Well, since there is so much traffic in both directions, the purpose of seeing whether the pings generate some encrypted traffic in the individual directions becomes kind of irrelevant. Since you can successfully ping the address of the Mikrotik itself through the tunnel, I would assume the IPsec part is working despite the suspicious complaints in the Strongswan log.
And if the DNS server you’ve mentioned above is not the Mikrotik but some other device, it is even confirmed that the firewall rules on the Mikrotik are permissive enough to allow the phone to access devices in the LAN subnet via the tunnel.
Yes it is a Windows PC so that make sense regarding pinging.
As for the amount of traffic does that seem abnormally high considering the connection was only for about a minute with just two ping attempts being made?
I’ve reenabled the port 443 in StrongSwan and found it to be working as far as I can tell to the way it has been over ports 500 and 4500 so I shall take a trip to the library in the next few days to see if this works.
Are you familiar with the settings in StrongSwan? I was wondering if I could narrow the proposal options by setting an IKEv2 algorithm and IPsec/ESP algorithm (these are both string entry fields) to see if that alleviates the more complex handshake that seems to take place at present.

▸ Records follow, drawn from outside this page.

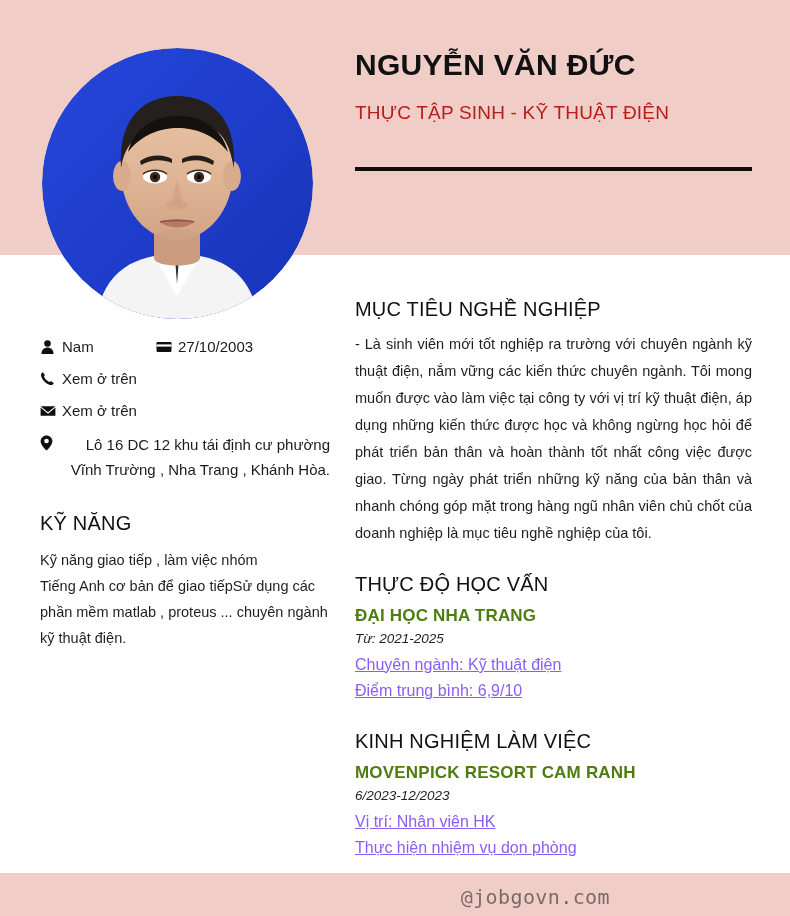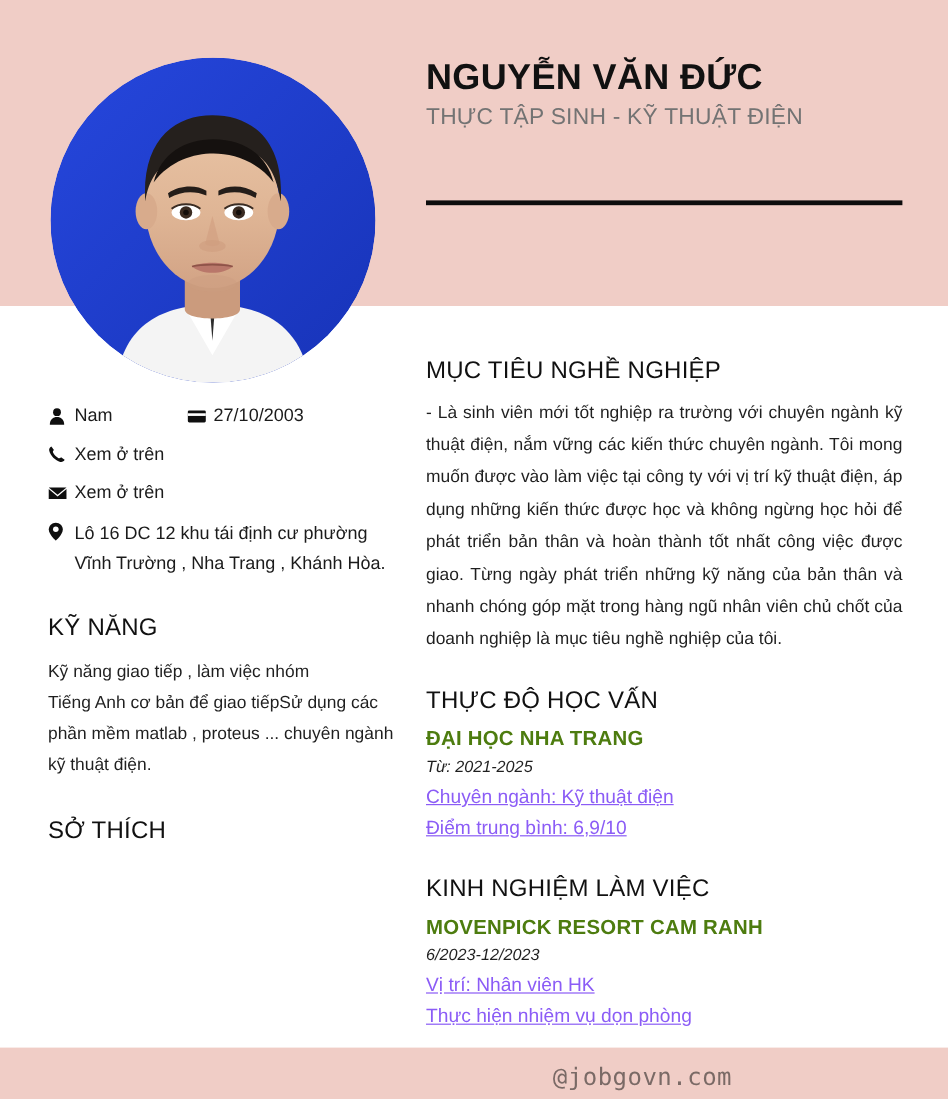--- a/index.html
+++ b/index.html
@@ -82,11 +82,11 @@
     white-space: nowrap;
   }
   .cv-role {
-    margin-top: 5px;
+    margin-top: 20px;
     font-size: 19px;
     font-weight: normal;
     letter-spacing: 0.2px;
-    color: #737373;
+    color: #b91c1c;
     white-space: nowrap;
   }
   .header-rule {

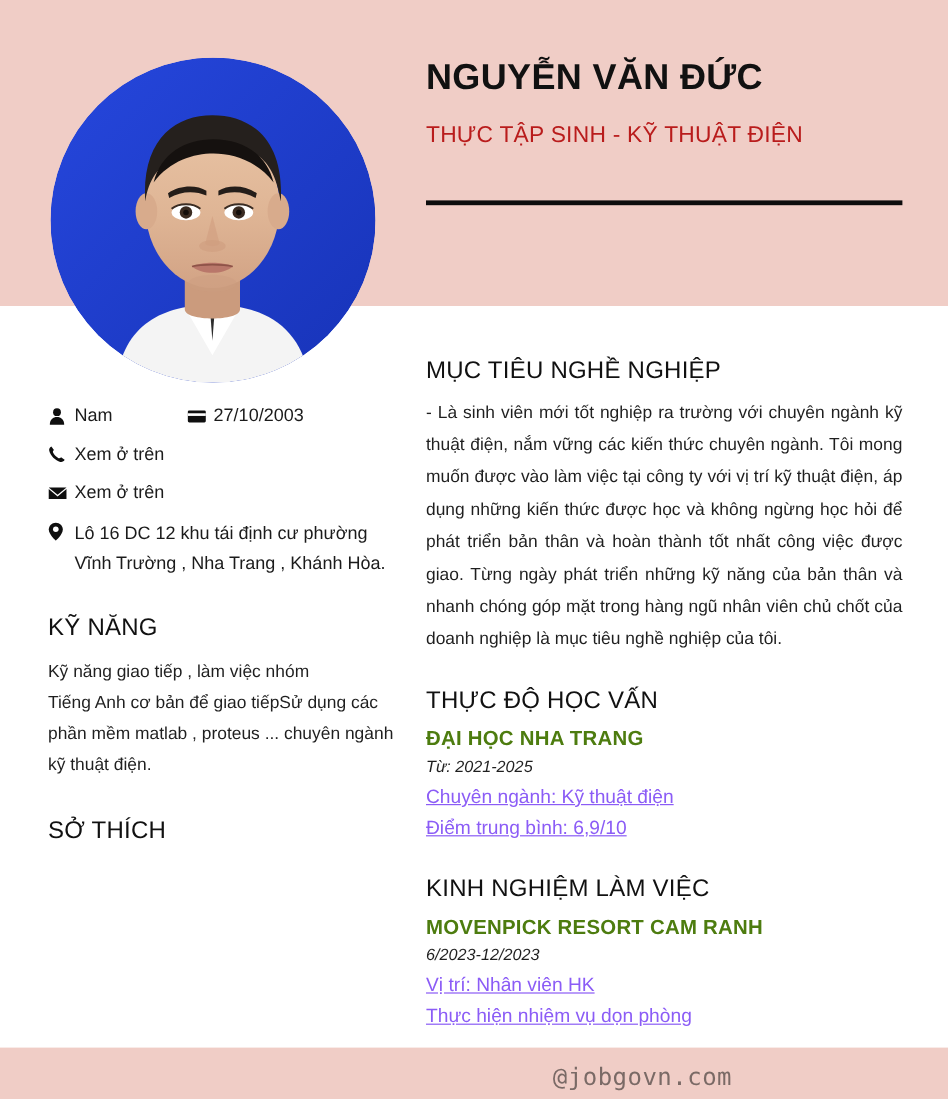--- a/index.html
+++ b/index.html
@@ -142,7 +142,7 @@
     align-items: flex-start;
   }
   .cell-gender { width: 116px; }
-  .addr-text { line-height: 25px; }
+  .addr-text { line-height: 25px; text-align: right; }
 
   
   .sec-head {

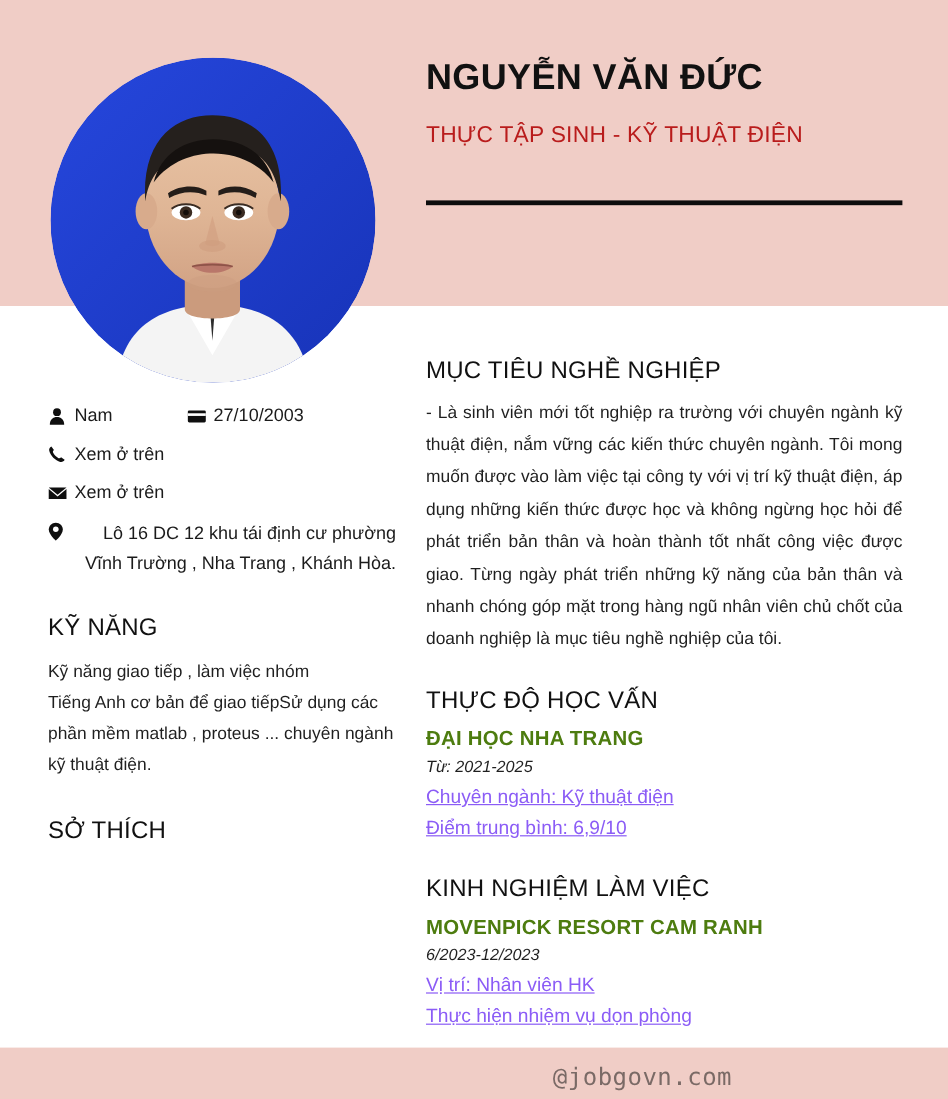--- a/index.html
+++ b/index.html
@@ -321,7 +321,6 @@
     <div class="left-para">Kỹ năng giao tiếp , làm việc nhóm</div>
     <div class="left-para">Tiếng Anh cơ bản để giao tiếpSử dụng các phần mềm matlab , proteus ... chuyên ngành kỹ thuật điện.</div>
 
-    <div class="sec-head sec-head-left">SỞ THÍCH</div>
 
   </div>
 

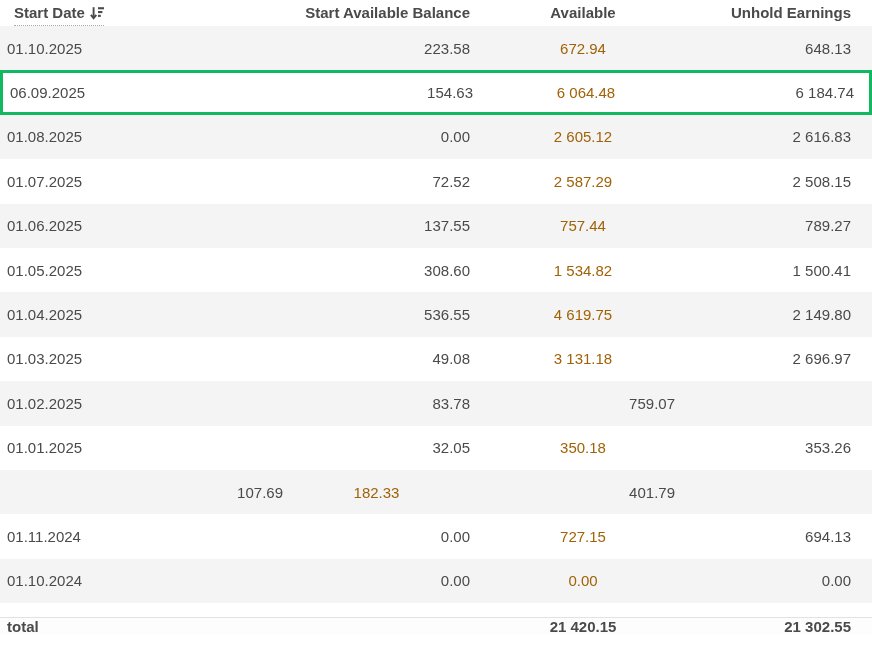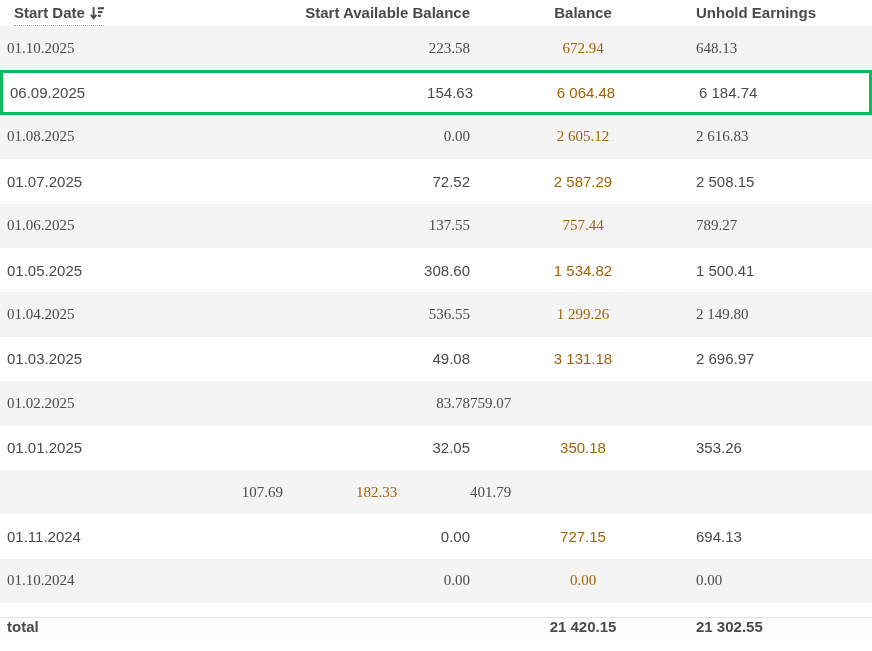--- a/index.html
+++ b/index.html
@@ -84,7 +84,7 @@
       </span>
     </div>
     <div class="th col-balance">Start Available Balance</div>
-    <div class="th col-earnings">Balance</div>
+    <div class="th col-earnings">Available</div>
     <div class="th col-unhold">Unhold Earnings</div>
   </div>
 

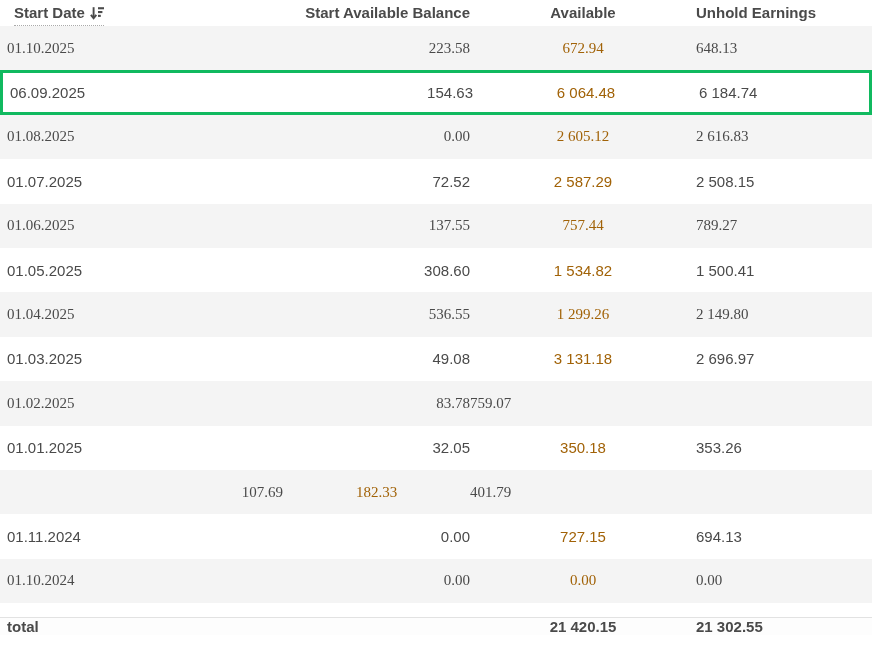--- a/index.html
+++ b/index.html
@@ -42,7 +42,7 @@
   .col-date { text-align: left; padding-left: 7px; }
   .col-balance { text-align: right; }
   .col-earnings { text-align: center; }
-  .col-unhold { padding-right: 21px; }
+  .col-unhold { text-align: right; padding-right: 21px; }
   .data-row { height: 44.4px; background: #ffffff; }
   .data-row.alt { background: #f4f4f4; font-family: Liberation Serif, serif; }
   .data-row.highlighted {

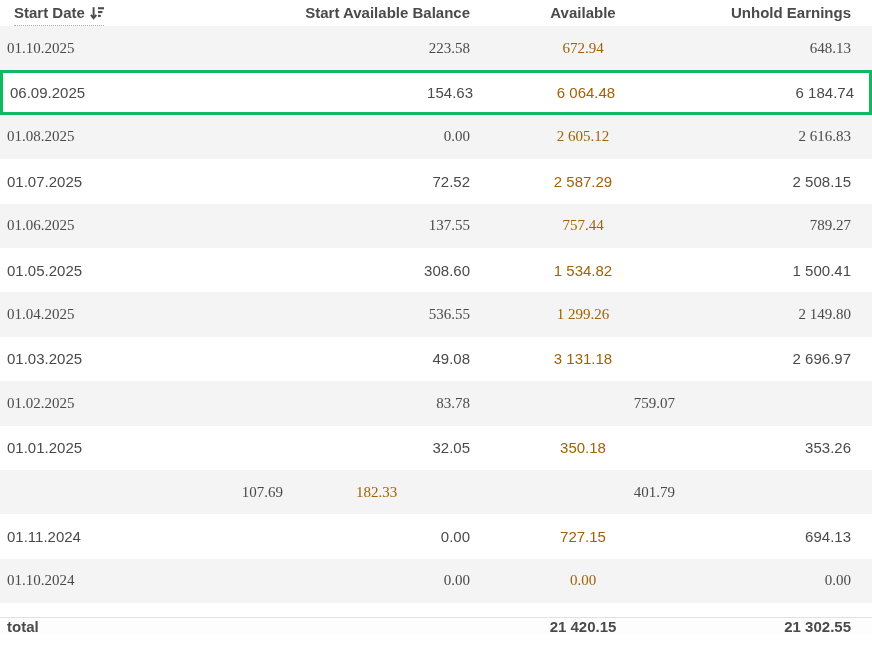--- a/index.html
+++ b/index.html
@@ -44,7 +44,7 @@
   .col-earnings { text-align: center; }
   .col-unhold { text-align: right; padding-right: 21px; }
   .data-row { height: 44.4px; background: #ffffff; }
-  .data-row.alt { background: #f4f4f4; font-family: Liberation Serif, serif; }
+  .data-row.alt { background: #f4f4f4; }
   .data-row.highlighted {
     background: #ffffff;
     border: 3px solid #10b95f;

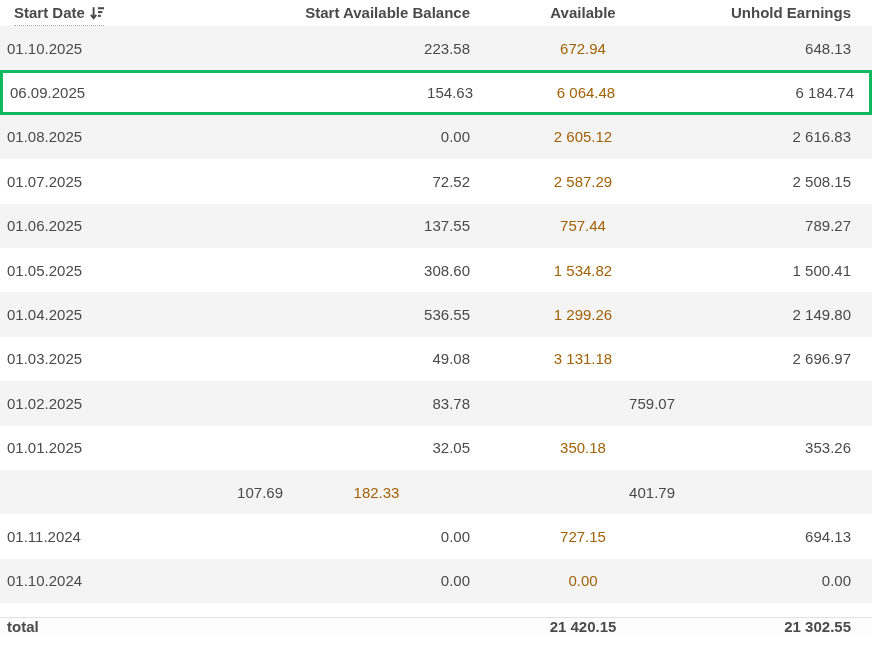--- a/index.html
+++ b/index.html
@@ -141,7 +141,7 @@
     <div class="td col-date">01.04.2025</div>
     <div class="td col-balance">536.55</div>
     <div class="td col-earnings">
-      <span class="earnings-link">1 299.26</span>
+      <span class="earnings-link">4 619.75</span>
     </div>
     <div class="td col-unhold">2 149.80</div>
   </div>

Yes the DNS server is the one in the MT router / ROS, it’s shown alongside the IP for the gateway, they both share the same IP, is that normal?
It doesn’t, since all the traffic of the mobile gets routed via the IPsec tunnel once it is up - I assume you haven’t configured “split tunneling”.
Sure you can reduce the lists of Phase 1 and Phase 2 proposals, but I don’t expect the weird issues we observe to disappear. Only the initial retry with a different set of proposals in Phase 1 will not be there.
Yes, it is normal. Your wording just suggested that you have some Pi-hole or other standalone DNS server; if it was the case, we would be sure that the forward chain of packet handling is working too, but the fact that there was much more bi-directional traffic than what would be proportional to the pinging confirms this as well.